In May, just as the sun was coming out, a certain someone dropped their first solo album and the internet went nuts. But so far we've had very little insight into how the man himself feels. Which is probably why I believe that Harry Styles' Carpool Karaoke performance on The Late Late Show tell us a little something about his solo career.
The short opened on a moment of insight: host James Corden noted how things had changed and asked the former One Directioner how he felt about sitting alone in the front rather than being wedged between his bandmates in the back, as he was last time he appeared on the segment. Styles responded, “I feel like I have more control over the buttons” — a statement which I'm sure you'll agree works on all the levels.
Given how radically different his rockier debut album is from his previous musical offerings, it felt like a comment about the joys of having more creative control in his life and getting to showcase influences like The Beatles, Fleetwood Mac, and the Rolling Stones on his new record. But he was quick to stress that, despite this new stage in his career, he's every bit as capable of the emotional sensitivity that fans love the "Sweet Creature" singer for.
We saw this when, after their rendition of "Sign of the Times," the Redditch native confessed "It makes me cry performing it sometimes. I find it quite emotional." And if you were in any doubt that this young man is still, let's be real, uniquely sensitive for an excessively good-looking dude in his early 20s, he then went right ahead and cited The Notebook as his favorite film.
I know, I know, Corden actually asks for a favorite rom-com, but, since he states “I feel like it should be Fight Club, but it’s just not” (and that surely nobody could class the dark Brad Pitt classic as a rom-com), I'm calling it: he loves Ryan Gosling as much as you do.
Much of Harry Styles (the album, not the man) showcased songs that you could interpret either way. Women featured heavily and there were some sexy parts — but whether or not they were romantic was left up to the listener. The emphasis on the stuff that happens between the sheets over what happens in the heart took me somewhat by surprise, given the claim that the album was intended as a "song cycle about... relationships."

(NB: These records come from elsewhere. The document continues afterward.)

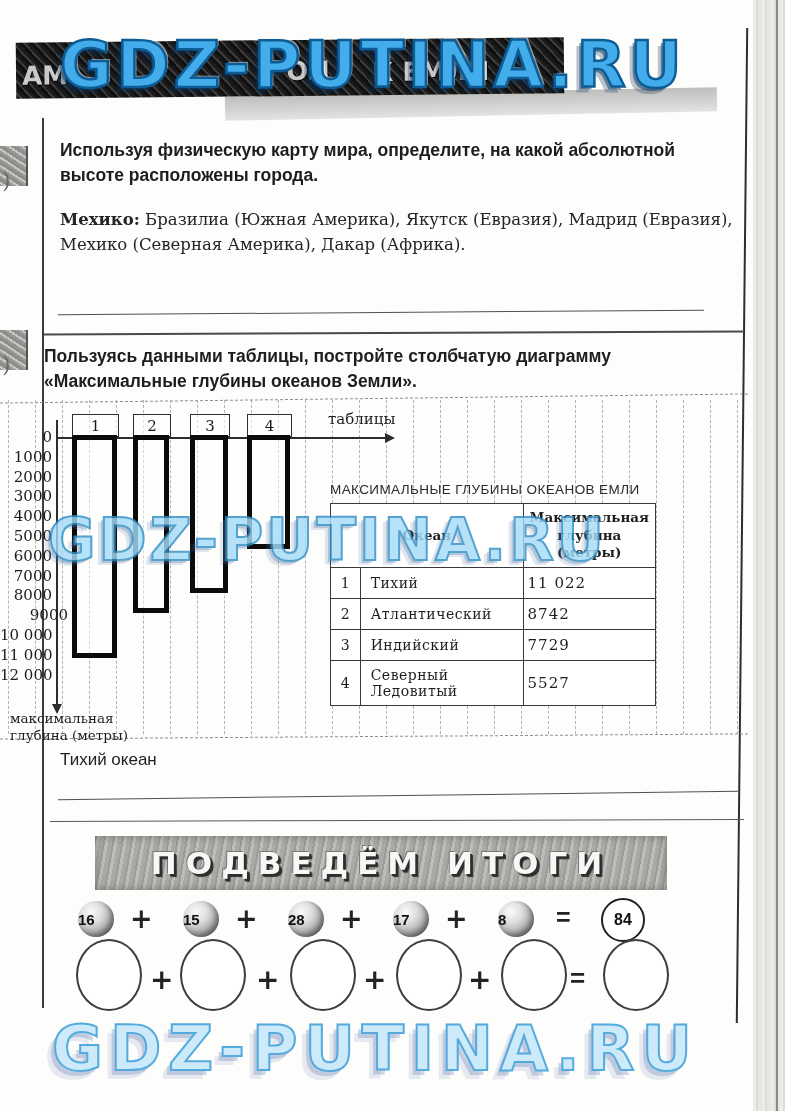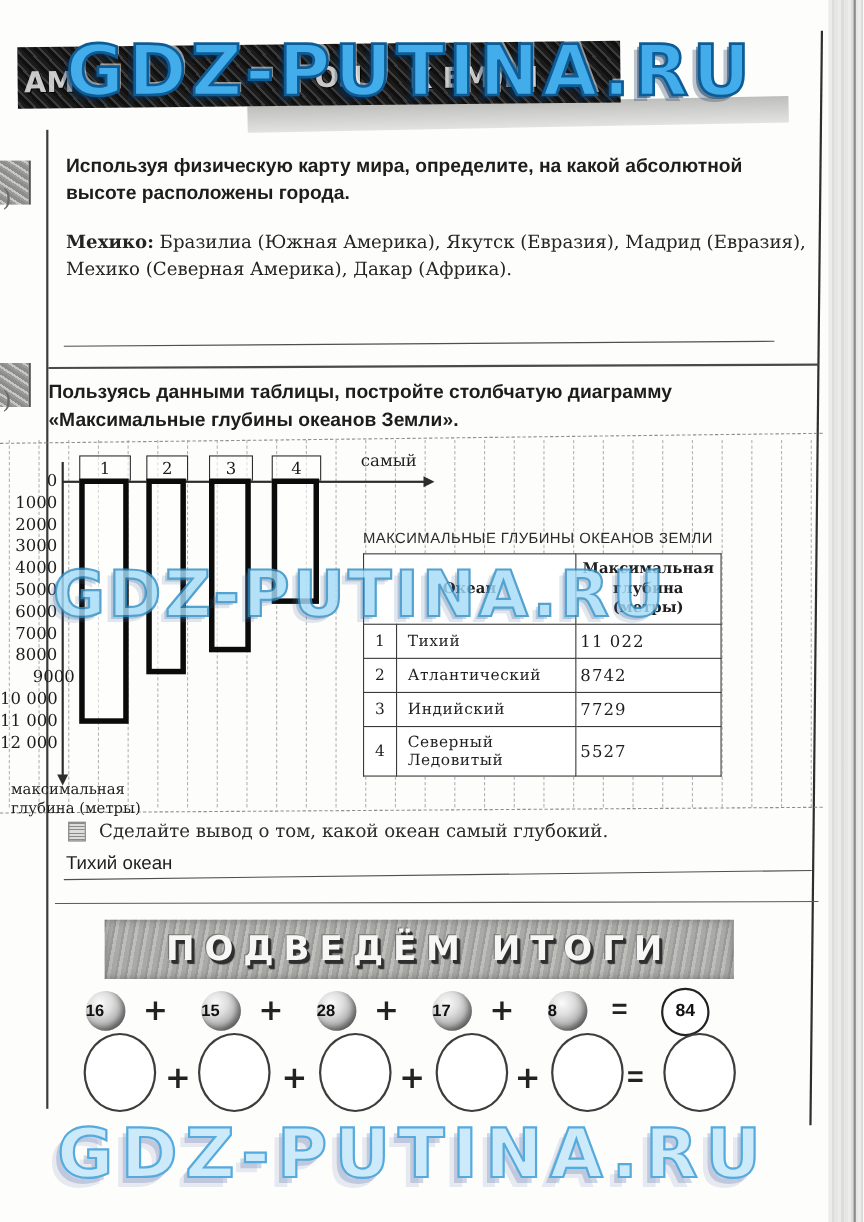--- a/index.html
+++ b/index.html
@@ -166,28 +166,28 @@
   <div class="bold-task">«Максимальные глубины океанов Земли».</div>
 </div>
 
 <div class="chart-region">
   <div class="grid-top"></div>
   <div class="grid-bottom"></div>
   <div class="yaxis"></div>
   <div class="yaxis-arrow"></div>
   <div class="zero-line"></div>
   <div class="x-arrow"></div>
-  <div class="x-label">самый</div>
+  <div class="x-label">таблицы</div>
   <div class="ylabel">
     <div>максимальная</div>
     <div>глубина (метры)</div>
   </div>
 
   <div class="otable-wrap">
-    <div class="otable-title">МАКСИМАЛЬНЫЕ ГЛУБИНЫ ОКЕАНОВ ЗЕМЛИ</div>
+    <div class="otable-title">МАКСИМАЛЬНЫЕ ГЛУБИНЫ ОКЕАНОВ ЕМЛИ</div>
     <table class="otable">
       <tbody>
           <tr>
         <th colspan="2">Океан</th>
         <th>Максимальная глубина (метры)</th>
       </tr>
       <tr>
         <td class="num">1</td>
         <td class="oname">Тихий</td>
         <td class="odepth">11 022</td>
@@ -257,24 +257,20 @@
     <div class="cat-box" style="left: 247px; width: 43px;">4</div>
     <div class="bar" title="Тихий: 11022" style="left: 72px; width: 45px; height: 223.236px;"></div>
     <div class="bar" title="Атлантический: 8742" style="left: 133px; width: 36px; height: 178.092px;"></div>
     <div class="bar" title="Индийский: 7729" style="left: 190px; width: 38px; height: 158.034px;"></div>
     <div class="bar" title="Северный Ледовитый: 5527" style="left: 247px; width: 43px; height: 114.435px;"></div>
   </div>
 
 <div class="wm wm-mid">GDZ-PUTINA.RU</div>
 
 <div class="conclusion-block">
-  <div class="bullet-row" style="margin-top:0;">
-    <span class="bullet-sq"></span>
-    <span class="serif-line" style="font-size:16.5px;">Сделайте вывод о том, какой океан самый глубокий.</span>
-  </div>
   <div class="answer" style="margin-top:6px;">Тихий океан</div>
 </div>
 <div class="answer-line a-line-2"></div>
 <div class="divider2"></div>
 
 <div class="sum-banner">
   <span class="txt">ПОДВЕДЁМ ИТОГИ</span>
 </div>
 
 <div class="sum-wrap">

But after watching the most fashionable man in music act out scenes from major rom-coms with the greatest expertise ("No, that's a different scene"), it's given me a whole new perspective on his solo songs. It's hard to believe a man who's so deeply invested in the romance genre would pen songs that are purely about bodily desire and zero about emotions.

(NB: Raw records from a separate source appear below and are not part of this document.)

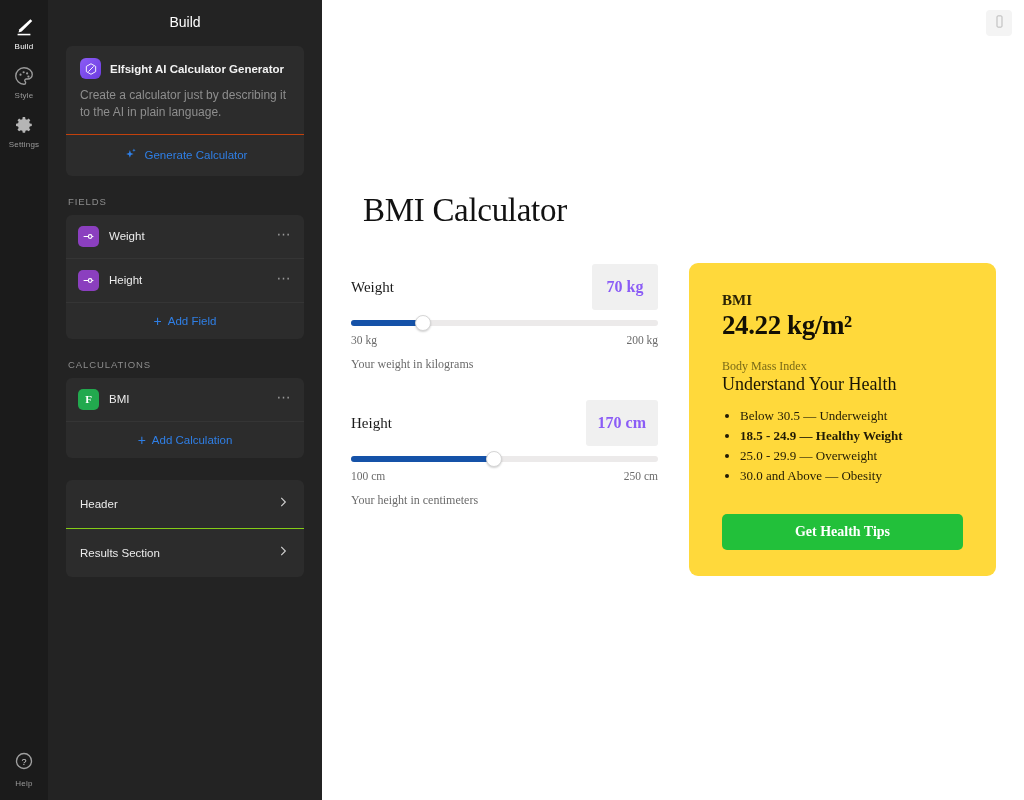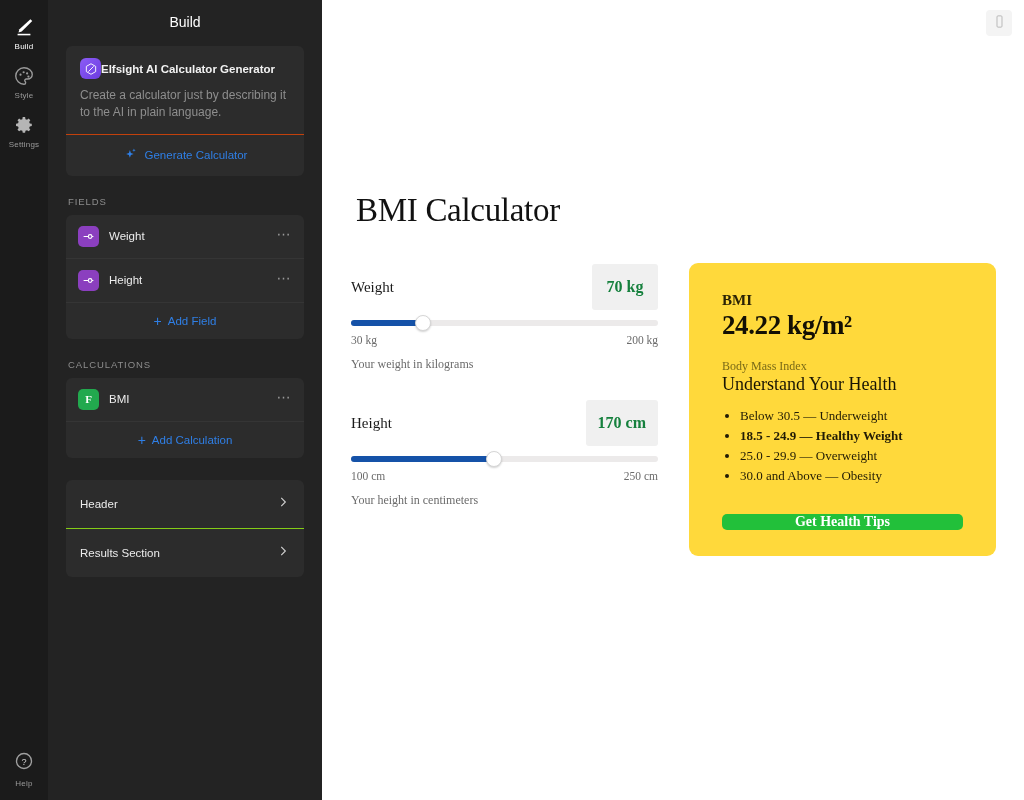--- a/index.html
+++ b/index.html
@@ -45,21 +45,21 @@
     overflow: hidden;
   }
   .sidebar-title {
     color: #ffffff; font-size: 14px; text-align: center;
     padding: 14px 0 16px 0; font-weight: 400;
   }
   .card {
     background: #2c2c2c; border-radius: 6px; overflow: hidden;
   }
   .ai-card-top { padding: 12px 14px 12px 14px; }
-  .ai-head { display: flex; align-items: center; }
+  .ai-head { display: flex; align-items: center; gap: 9px; }
   .ai-logo {
     width: 21px; height: 21px; border-radius: 6px;
     background: linear-gradient(135deg,#8b5cf6 0%,#6d3ce0 100%);
     display: flex; align-items: center; justify-content: center;
     flex: 0 0 21px;
   }
   .ai-title { color: #f2f2f2; font-size: 11.5px; font-weight: 700; }
   .ai-desc {
     color: #8e8e8e; font-size: 12px; line-height: 1.45;
     margin-top: 8px;
@@ -108,36 +108,36 @@
   .canvas {
     flex: 1; height: 800px; background: #ffffff; position: relative;
     font-family: "Liberation Serif", serif;
   }
   .device-toggle {
     position: absolute; top: 10px; right: 12px;
     width: 26px; height: 26px; border-radius: 4px; background: #f4f4f4;
     display: flex; align-items: center; justify-content: center; cursor: pointer;
   }
   .calc-title {
-    position: absolute; left: 34px; top: 192px;
+    position: absolute; left: 41px; top: 192px;
     font-size: 33px; color: #111111; font-weight: 400;
     letter-spacing: -.3px;
   }
   .form { position: absolute; left: 29px; top: 270px; width: 307px; }
   .field { margin-bottom: 34px; }
   .field-head {
     display: flex; align-items: center; justify-content: space-between;
     height: 34px;
   }
   .field-label { font-size: 15px; color: #1a1a1a; }
   .value-chip {
     background: #f0f0f0; border-radius: 3px;
     min-width: 66px; height: 46px;
     display: flex; align-items: center; justify-content: center;
-    font-size: 16px; font-weight: 700; color: #15803d;
+    font-size: 16px; font-weight: 700; color: #8b5cf6;
     padding: 0 12px;
   }
   .slider { position: relative; height: 18px; margin-top: 10px; }
   .track {
     position: absolute; top: 6px; left: 0; right: 0; height: 6px;
     background: #eceaea; border-radius: 3px;
   }
   .fill {
     position: absolute; top: 6px; left: 0; height: 6px;
     background: #1552a8; border-radius: 3px;
@@ -171,21 +171,21 @@
   }
   .res-list { margin: 11px 0 0 18px; }
   .res-list li {
     font-size: 13px; color: #221c05; line-height: 1.55;
   }
   .res-list li.bold { font-weight: 700; }
   .cta {
     display: block; width: 100%; margin-top: 27px;
     background: #22C03A; color: #ffffff;
     border: none; border-radius: 5px;
-    padding: 0 0; font-size: 14px; font-weight: 700;
+    padding: 10px 0; font-size: 14px; font-weight: 700;
     font-family: "Liberation Serif", serif; cursor: pointer;
   }
 </style>
 </head>
 <body>
 
 <div class="app">
 
   <div class="rail">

Even when they're sexually charged, that doesn't take away from the romance. In songs like "Kiwi," he paints a picture of a girl's physical attractions, a "pretty face on a pretty neck." But now listening to lines like "She's driving me crazy," I'm more tempted to conclude this is just as much about a feeling of love as of lust. Similarly, while "From The Dining Table" opens on our protagonist enjoying a moment of, ahem, self-love, this doesn't mean that his missing the woman he addressing is just about missing their sex.
So re-watch the above and then give the record another shot. You might find you've discovered a new perspective on it.